*** Opening of GIVEN RECORDS ***

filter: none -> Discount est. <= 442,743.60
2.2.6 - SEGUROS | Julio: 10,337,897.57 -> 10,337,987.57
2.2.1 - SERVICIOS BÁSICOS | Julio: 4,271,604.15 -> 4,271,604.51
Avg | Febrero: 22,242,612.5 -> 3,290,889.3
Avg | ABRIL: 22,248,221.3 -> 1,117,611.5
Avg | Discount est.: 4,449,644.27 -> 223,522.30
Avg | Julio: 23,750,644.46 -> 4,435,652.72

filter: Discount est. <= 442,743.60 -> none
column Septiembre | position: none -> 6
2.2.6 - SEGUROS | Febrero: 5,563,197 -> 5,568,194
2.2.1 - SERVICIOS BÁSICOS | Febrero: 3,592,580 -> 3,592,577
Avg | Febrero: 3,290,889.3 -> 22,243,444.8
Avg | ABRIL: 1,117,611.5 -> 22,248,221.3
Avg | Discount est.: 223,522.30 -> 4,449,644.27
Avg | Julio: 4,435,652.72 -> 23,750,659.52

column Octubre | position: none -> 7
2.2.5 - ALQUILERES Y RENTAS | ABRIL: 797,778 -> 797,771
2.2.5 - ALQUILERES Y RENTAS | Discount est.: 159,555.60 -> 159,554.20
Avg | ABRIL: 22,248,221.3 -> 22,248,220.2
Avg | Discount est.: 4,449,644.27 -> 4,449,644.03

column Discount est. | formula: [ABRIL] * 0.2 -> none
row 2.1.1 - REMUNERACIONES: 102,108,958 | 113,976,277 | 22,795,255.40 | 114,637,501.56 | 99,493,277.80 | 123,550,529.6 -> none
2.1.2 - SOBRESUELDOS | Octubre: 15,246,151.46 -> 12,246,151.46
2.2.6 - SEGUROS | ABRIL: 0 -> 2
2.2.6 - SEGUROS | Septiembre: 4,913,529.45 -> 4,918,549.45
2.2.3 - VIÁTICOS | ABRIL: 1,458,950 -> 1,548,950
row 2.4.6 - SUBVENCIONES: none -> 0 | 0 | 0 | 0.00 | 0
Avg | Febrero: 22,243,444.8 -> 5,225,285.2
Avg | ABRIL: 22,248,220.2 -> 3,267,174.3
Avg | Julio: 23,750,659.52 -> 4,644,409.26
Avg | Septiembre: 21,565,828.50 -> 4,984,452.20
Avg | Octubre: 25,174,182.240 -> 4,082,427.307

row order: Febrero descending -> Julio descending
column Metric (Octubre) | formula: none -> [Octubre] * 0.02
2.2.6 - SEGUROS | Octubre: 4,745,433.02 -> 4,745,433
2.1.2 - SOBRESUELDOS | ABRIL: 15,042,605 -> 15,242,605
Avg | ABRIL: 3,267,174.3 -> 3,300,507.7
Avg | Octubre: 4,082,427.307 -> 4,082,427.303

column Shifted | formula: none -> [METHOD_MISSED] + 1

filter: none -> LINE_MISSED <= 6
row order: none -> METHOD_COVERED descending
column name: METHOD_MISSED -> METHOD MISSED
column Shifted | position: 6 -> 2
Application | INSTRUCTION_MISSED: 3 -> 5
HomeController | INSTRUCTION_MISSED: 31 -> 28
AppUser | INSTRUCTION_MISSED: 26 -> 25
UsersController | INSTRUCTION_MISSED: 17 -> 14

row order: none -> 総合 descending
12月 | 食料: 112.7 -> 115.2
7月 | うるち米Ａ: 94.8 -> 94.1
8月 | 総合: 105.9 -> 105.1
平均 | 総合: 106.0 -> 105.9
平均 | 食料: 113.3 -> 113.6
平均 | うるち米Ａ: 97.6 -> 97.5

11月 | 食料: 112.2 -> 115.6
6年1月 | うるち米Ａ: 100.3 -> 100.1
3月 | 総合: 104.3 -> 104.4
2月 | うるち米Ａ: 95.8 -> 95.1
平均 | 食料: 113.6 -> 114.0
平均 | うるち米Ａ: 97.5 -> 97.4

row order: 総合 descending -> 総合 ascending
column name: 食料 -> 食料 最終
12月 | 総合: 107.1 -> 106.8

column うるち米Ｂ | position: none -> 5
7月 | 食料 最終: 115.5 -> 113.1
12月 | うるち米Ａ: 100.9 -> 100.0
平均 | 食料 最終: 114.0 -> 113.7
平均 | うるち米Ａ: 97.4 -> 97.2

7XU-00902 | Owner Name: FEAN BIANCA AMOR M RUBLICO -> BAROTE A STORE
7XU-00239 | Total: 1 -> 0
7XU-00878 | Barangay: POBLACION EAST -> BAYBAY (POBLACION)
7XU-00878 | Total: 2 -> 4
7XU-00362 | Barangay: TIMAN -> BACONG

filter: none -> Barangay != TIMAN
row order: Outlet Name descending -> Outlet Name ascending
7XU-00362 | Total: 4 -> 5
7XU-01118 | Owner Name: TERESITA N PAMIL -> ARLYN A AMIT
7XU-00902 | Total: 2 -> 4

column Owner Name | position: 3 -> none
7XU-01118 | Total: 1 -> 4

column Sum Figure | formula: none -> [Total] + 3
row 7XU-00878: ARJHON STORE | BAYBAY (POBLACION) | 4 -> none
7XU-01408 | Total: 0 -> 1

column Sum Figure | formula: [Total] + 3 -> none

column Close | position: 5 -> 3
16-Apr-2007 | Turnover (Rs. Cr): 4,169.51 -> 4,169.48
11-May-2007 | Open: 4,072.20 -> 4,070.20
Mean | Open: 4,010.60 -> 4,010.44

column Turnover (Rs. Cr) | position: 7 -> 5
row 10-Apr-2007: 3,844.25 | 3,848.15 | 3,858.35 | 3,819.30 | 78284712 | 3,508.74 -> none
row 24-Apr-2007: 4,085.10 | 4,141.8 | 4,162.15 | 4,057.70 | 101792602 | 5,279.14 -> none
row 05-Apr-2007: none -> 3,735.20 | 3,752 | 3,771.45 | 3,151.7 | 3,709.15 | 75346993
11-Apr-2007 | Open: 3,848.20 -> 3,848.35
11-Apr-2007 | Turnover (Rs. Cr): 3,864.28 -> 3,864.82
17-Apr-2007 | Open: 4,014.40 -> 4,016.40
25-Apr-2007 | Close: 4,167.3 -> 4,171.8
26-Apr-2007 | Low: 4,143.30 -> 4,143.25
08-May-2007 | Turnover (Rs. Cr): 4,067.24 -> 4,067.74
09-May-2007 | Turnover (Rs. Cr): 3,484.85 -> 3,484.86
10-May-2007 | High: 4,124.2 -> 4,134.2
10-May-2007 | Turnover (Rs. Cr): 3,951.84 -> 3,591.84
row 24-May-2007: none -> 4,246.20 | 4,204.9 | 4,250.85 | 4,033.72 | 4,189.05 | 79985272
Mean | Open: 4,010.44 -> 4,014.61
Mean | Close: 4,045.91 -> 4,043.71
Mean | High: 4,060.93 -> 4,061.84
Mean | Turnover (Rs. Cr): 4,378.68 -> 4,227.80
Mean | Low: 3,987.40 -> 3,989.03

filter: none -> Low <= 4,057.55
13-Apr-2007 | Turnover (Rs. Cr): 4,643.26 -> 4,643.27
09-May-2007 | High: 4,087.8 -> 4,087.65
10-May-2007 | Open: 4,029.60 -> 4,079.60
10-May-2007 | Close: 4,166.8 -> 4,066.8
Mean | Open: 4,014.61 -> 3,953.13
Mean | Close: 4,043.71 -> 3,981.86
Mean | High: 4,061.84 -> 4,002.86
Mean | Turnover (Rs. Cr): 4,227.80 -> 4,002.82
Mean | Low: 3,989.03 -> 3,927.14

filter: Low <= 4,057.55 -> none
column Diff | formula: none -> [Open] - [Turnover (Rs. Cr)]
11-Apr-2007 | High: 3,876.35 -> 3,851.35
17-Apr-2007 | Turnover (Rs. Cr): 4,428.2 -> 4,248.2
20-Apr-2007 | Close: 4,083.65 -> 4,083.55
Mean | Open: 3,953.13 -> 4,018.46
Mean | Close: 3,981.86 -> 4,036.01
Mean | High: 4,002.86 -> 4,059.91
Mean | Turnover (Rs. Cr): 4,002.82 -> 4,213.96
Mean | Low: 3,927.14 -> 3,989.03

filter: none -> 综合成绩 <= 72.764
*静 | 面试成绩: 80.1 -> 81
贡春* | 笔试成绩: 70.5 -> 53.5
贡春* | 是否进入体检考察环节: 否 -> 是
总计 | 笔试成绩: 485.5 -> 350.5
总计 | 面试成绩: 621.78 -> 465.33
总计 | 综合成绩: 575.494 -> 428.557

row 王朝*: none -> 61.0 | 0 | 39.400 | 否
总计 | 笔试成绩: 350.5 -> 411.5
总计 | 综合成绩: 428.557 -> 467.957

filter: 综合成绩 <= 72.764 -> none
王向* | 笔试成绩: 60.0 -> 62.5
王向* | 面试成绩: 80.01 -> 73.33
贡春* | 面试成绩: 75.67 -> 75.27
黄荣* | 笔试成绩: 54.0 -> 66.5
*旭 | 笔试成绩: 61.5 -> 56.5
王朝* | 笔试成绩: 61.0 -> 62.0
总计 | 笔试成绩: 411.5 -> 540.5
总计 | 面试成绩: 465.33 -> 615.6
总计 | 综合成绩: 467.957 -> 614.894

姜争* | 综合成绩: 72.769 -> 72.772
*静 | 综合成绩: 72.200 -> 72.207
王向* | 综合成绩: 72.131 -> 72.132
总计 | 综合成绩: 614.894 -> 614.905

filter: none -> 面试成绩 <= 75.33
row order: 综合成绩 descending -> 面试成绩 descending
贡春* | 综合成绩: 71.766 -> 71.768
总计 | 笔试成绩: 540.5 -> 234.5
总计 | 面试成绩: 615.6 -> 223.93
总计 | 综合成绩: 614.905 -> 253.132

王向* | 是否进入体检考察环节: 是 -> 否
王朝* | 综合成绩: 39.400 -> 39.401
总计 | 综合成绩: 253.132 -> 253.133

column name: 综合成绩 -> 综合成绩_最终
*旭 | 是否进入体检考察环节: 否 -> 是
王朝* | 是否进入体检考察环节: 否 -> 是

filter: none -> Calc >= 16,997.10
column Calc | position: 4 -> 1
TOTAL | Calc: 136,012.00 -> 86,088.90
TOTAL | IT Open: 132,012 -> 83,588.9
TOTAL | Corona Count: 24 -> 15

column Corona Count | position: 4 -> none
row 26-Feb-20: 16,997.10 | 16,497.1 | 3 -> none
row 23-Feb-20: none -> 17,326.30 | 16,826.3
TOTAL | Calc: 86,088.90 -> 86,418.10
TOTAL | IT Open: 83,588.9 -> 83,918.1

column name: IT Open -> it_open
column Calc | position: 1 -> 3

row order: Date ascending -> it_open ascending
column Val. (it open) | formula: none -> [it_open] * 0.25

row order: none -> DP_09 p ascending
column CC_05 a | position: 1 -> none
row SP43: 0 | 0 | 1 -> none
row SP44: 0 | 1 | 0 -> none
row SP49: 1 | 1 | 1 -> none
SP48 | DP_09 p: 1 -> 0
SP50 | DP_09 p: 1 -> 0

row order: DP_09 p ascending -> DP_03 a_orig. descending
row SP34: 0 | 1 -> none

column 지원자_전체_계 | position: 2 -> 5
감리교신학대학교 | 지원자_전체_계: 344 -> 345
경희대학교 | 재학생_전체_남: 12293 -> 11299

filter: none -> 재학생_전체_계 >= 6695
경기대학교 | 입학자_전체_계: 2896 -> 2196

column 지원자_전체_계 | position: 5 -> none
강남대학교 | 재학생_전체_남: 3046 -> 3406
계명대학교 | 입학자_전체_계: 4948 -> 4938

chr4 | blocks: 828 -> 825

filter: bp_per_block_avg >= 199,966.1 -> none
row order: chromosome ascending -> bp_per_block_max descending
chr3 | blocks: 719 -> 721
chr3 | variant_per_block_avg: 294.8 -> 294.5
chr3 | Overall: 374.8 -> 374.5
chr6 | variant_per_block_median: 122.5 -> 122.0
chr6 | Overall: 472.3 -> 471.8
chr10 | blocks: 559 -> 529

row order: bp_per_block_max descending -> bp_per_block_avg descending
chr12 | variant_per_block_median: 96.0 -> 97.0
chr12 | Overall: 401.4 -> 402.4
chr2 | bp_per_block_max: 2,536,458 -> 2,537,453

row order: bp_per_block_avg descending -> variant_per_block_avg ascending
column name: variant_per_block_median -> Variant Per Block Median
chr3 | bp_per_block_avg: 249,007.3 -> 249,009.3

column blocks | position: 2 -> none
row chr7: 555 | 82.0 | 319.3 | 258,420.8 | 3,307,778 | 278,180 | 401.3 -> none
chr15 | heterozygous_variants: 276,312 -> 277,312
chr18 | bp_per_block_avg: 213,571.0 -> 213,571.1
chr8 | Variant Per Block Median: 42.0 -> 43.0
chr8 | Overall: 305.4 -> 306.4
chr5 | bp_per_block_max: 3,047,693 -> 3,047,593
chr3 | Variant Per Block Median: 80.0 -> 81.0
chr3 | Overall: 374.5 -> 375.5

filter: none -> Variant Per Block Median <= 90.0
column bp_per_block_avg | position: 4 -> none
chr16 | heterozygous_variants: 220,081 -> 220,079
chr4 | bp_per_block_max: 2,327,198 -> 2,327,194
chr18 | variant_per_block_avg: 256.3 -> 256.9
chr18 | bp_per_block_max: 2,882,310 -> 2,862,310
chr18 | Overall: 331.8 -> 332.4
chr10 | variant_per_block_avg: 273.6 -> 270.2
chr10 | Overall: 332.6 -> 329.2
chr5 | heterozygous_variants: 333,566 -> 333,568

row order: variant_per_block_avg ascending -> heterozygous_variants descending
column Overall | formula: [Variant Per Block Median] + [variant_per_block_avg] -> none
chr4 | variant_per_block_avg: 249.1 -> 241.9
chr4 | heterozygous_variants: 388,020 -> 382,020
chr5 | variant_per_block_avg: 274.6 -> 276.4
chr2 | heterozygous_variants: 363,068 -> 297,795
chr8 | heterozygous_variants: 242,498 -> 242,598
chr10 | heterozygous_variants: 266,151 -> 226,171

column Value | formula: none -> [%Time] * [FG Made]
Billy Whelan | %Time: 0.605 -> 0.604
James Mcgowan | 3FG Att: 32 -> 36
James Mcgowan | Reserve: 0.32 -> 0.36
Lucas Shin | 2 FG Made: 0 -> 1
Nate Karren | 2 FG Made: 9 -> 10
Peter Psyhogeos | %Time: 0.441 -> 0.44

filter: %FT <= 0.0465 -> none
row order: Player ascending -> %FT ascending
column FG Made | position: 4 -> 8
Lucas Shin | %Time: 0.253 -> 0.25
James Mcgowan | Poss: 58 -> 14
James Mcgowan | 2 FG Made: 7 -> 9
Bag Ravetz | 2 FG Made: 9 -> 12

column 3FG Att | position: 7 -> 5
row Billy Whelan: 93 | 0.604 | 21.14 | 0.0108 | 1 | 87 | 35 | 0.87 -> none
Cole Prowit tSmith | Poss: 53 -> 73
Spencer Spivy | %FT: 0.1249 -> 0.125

*** Close of GIVEN RECORDS ***

▶ [WHAT YOU NEED TO DO]:
Take the records above and return, word for word, only the lines that fall from the line with "Avg | Octubre: 25,174,182.240" to the line with "Avg | ABRIL: 3,267,174.3 -> 3,300,507.7", both of them included.

▶ [THE COMPLETED TASK]:
Avg | Octubre: 25,174,182.240 -> 4,082,427.307

row order: Febrero descending -> Julio descending
column Metric (Octubre) | formula: none -> [Octubre] * 0.02
2.2.6 - SEGUROS | Octubre: 4,745,433.02 -> 4,745,433
2.1.2 - SOBRESUELDOS | ABRIL: 15,042,605 -> 15,242,605
Avg | ABRIL: 3,267,174.3 -> 3,300,507.7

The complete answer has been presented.